_What is being asked_: Could you repeat the records below exactly, without the pictures?
═════ The data
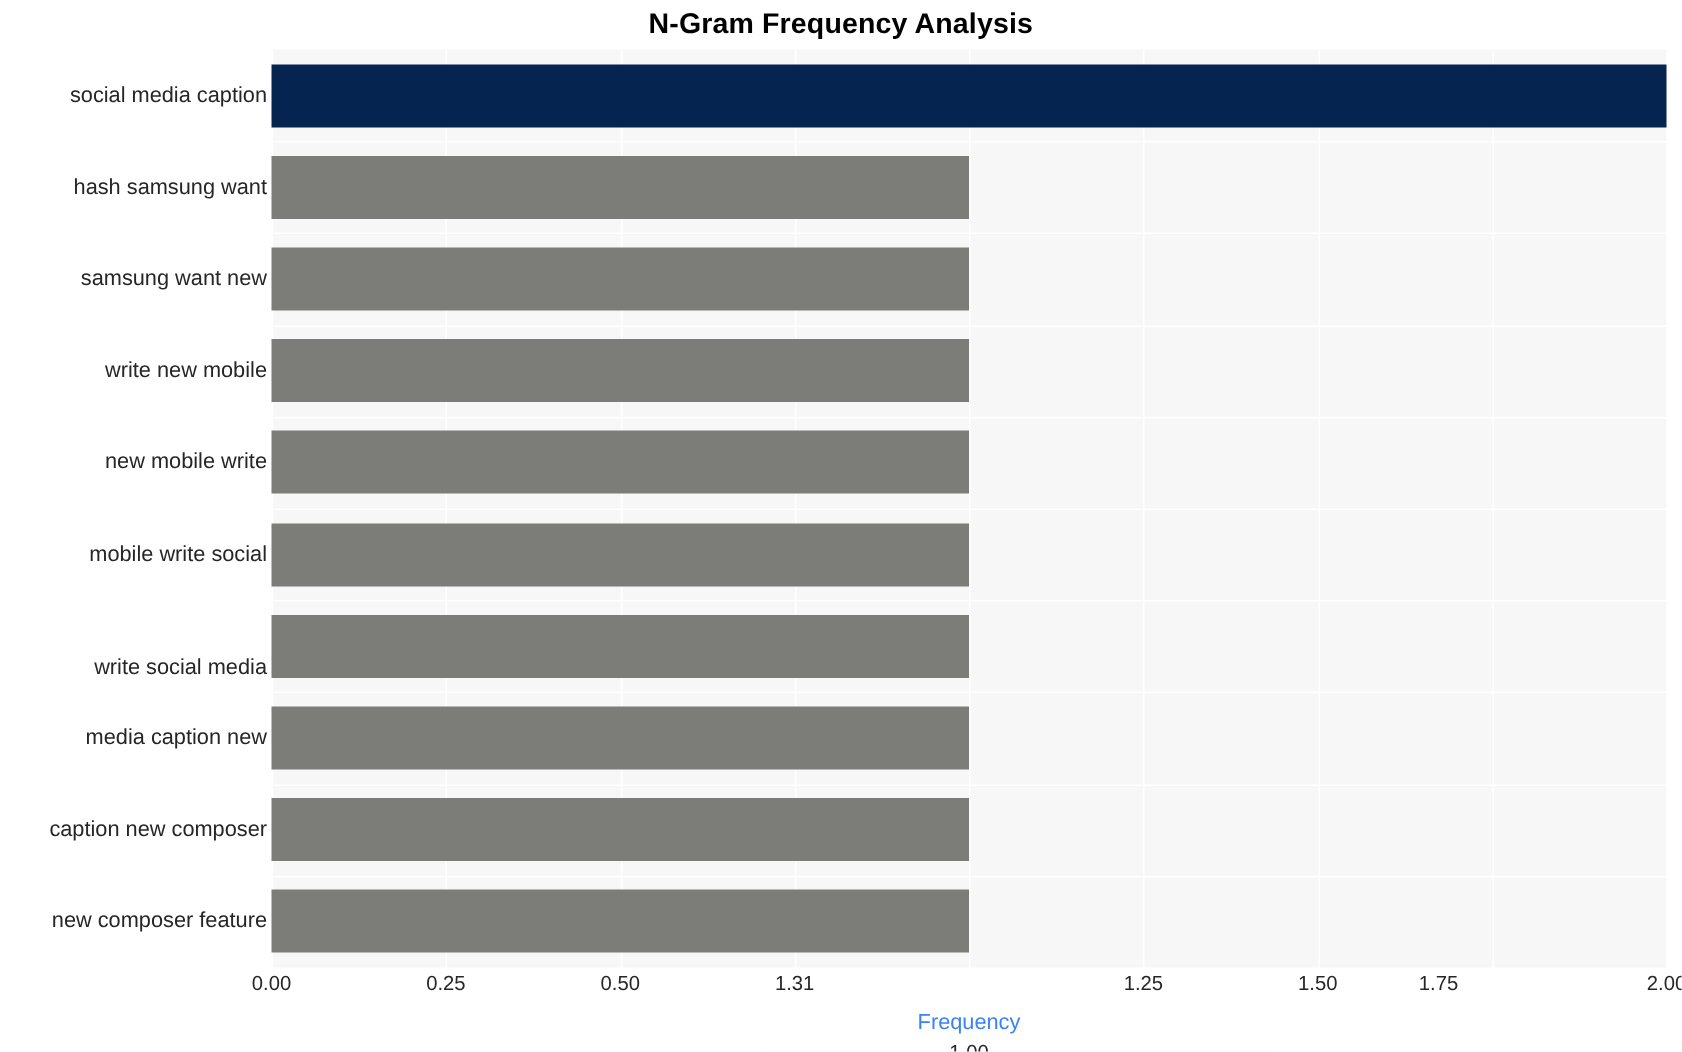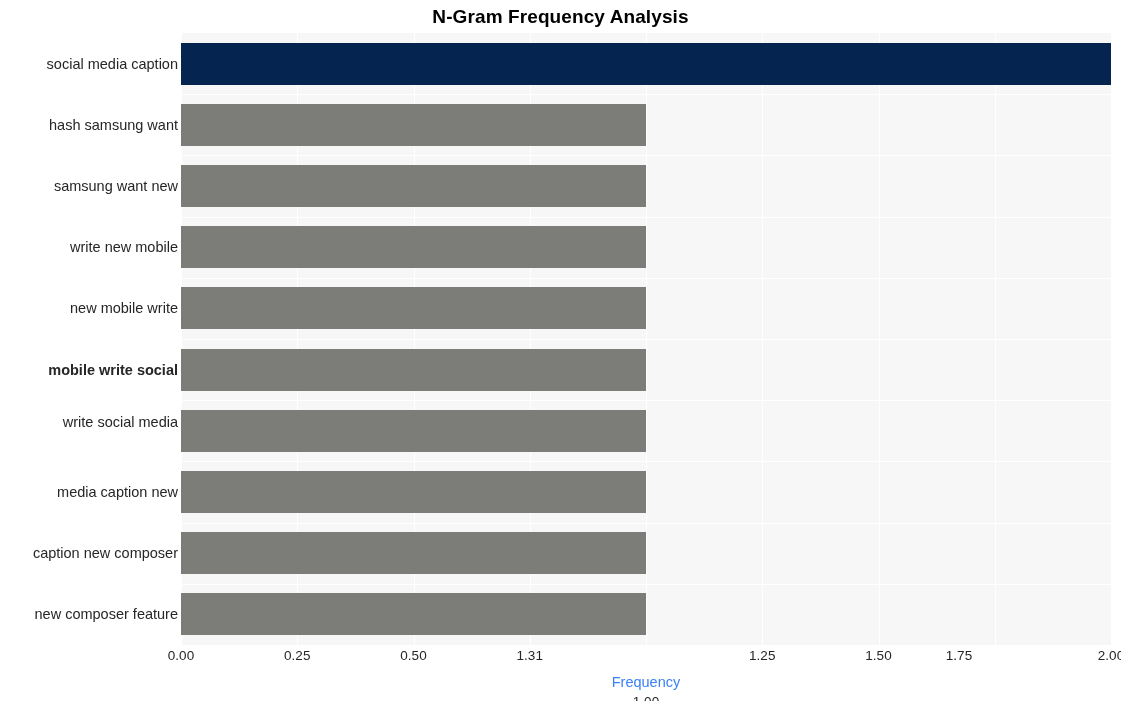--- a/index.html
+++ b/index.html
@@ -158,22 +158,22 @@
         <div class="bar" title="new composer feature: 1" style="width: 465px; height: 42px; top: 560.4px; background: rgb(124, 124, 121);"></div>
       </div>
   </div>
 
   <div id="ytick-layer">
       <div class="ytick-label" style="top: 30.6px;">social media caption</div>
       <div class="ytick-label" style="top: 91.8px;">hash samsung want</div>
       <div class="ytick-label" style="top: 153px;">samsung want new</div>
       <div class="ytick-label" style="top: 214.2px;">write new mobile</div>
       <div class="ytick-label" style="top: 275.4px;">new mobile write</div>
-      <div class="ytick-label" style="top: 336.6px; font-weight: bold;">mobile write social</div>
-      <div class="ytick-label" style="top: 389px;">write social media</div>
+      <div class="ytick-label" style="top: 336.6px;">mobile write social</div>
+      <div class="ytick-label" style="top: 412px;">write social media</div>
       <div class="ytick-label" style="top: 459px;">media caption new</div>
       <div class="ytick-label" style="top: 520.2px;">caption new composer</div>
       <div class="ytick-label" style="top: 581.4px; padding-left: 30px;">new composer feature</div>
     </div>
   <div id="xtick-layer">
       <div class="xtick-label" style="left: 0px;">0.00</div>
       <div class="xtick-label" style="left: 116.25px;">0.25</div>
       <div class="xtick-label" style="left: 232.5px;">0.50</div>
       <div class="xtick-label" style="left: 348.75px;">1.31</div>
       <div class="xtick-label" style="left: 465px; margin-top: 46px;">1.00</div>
══════════
_Answer to the exercise_:
--- a/index.html
+++ b/index.html
@@ -158,22 +158,22 @@
         <div class="bar" title="new composer feature: 1" style="width: 465px; height: 42px; top: 560.4px; background: rgb(124, 124, 121);"></div>
       </div>
   </div>
 
   <div id="ytick-layer">
       <div class="ytick-label" style="top: 30.6px;">social media caption</div>
       <div class="ytick-label" style="top: 91.8px;">hash samsung want</div>
       <div class="ytick-label" style="top: 153px;">samsung want new</div>
       <div class="ytick-label" style="top: 214.2px;">write new mobile</div>
       <div class="ytick-label" style="top: 275.4px;">new mobile write</div>
-      <div class="ytick-label" style="top: 336.6px; font-weight: bold;">mobile write social</div>
-      <div class="ytick-label" style="top: 389px;">write social media</div>
+      <div class="ytick-label" style="top: 336.6px;">mobile write social</div>
+      <div class="ytick-label" style="top: 412px;">write social media</div>
       <div class="ytick-label" style="top: 459px;">media caption new</div>
       <div class="ytick-label" style="top: 520.2px;">caption new composer</div>
       <div class="ytick-label" style="top: 581.4px; padding-left: 30px;">new composer feature</div>
     </div>
   <div id="xtick-layer">
       <div class="xtick-label" style="left: 0px;">0.00</div>
       <div class="xtick-label" style="left: 116.25px;">0.25</div>
       <div class="xtick-label" style="left: 232.5px;">0.50</div>
       <div class="xtick-label" style="left: 348.75px;">1.31</div>
       <div class="xtick-label" style="left: 465px; margin-top: 46px;">1.00</div>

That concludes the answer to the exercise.